*** RECORDS FOR PROCESSING
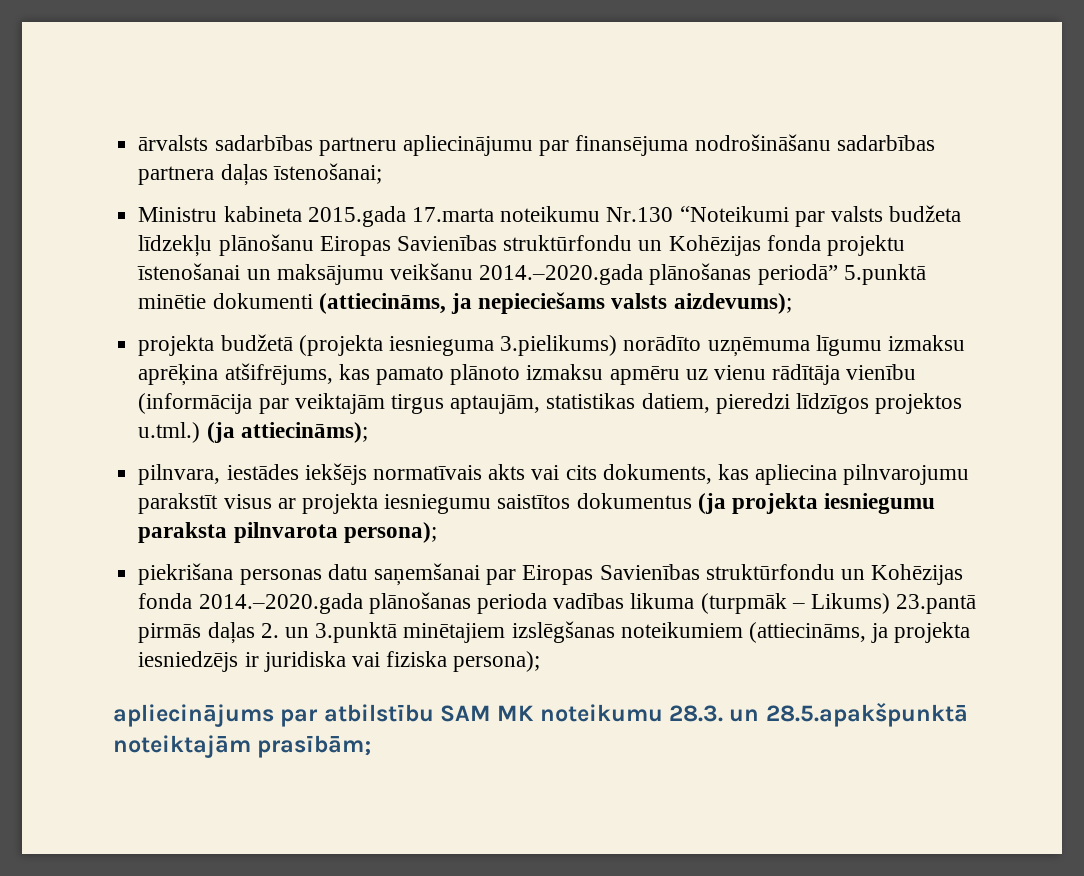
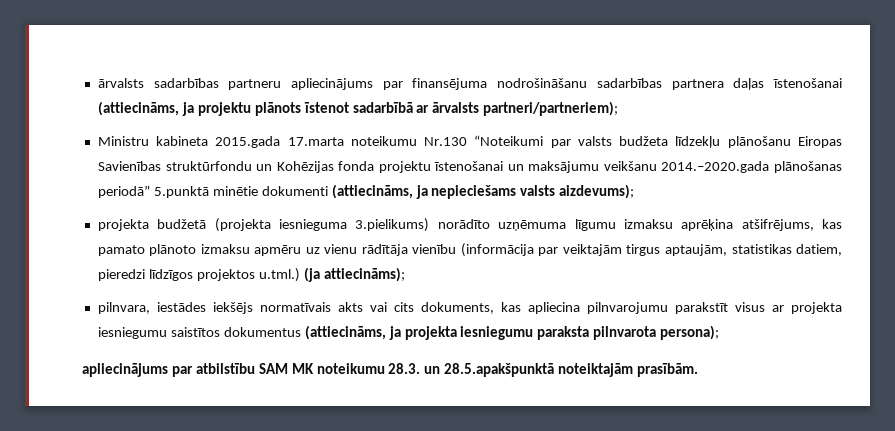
- ārvalsts sadarbības partneru apliecinājumu par finansējuma nodrošināšanu sadarbības partnera daļas īstenošanai;
+ ārvalsts sadarbības partneru apliecinājums par finansējuma nodrošināšanu sadarbības partnera daļas īstenošanai (attiecināms, ja projektu plānots īstenot sadarbībā ar ārvalsts partneri/partneriem);
- pilnvara, iestādes iekšējs normatīvais akts vai cits dokuments, kas apliecina pilnvarojumu parakstīt visus ar projekta iesniegumu saistītos dokumentus (ja projekta iesniegumu paraksta pilnvarota persona);
+ pilnvara, iestādes iekšējs normatīvais akts vai cits dokuments, kas apliecina pilnvarojumu parakstīt visus ar projekta iesniegumu saistītos dokumentus (attiecināms, ja projekta iesniegumu paraksta pilnvarota persona);
- piekrišana personas datu saņemšanai par Eiropas Savienības struktūrfondu un Kohēzijas fonda 2014.–2020.gada plānošanas perioda vadības likuma (turpmāk – Likums) 23.pantā pirmās daļas 2. un 3.punktā minētajiem izslēgšanas noteikumiem (attiecināms, ja projekta iesniedzējs ir juridiska vai fiziska persona);
- apliecinājums par atbilstību SAM MK noteikumu 28.3. un 28.5.apakšpunktā noteiktajām prasībām;
+ apliecinājums par atbilstību SAM MK noteikumu 28.3. un 28.5.apakšpunktā noteiktajām prasībām.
******
§ ACTION ITEM
Where in the entries above does the word "saistītos" appear? Copy each line that has it.

§ RESPONSE AREA
- pilnvara, iestādes iekšējs normatīvais akts vai cits dokuments, kas apliecina pilnvarojumu parakstīt visus ar projekta iesniegumu saistītos dokumentus (ja projekta iesniegumu paraksta pilnvarota persona);
+ pilnvara, iestādes iekšējs normatīvais akts vai cits dokuments, kas apliecina pilnvarojumu parakstīt visus ar projekta iesniegumu saistītos dokumentus (attiecināms, ja projekta iesniegumu paraksta pilnvarota persona);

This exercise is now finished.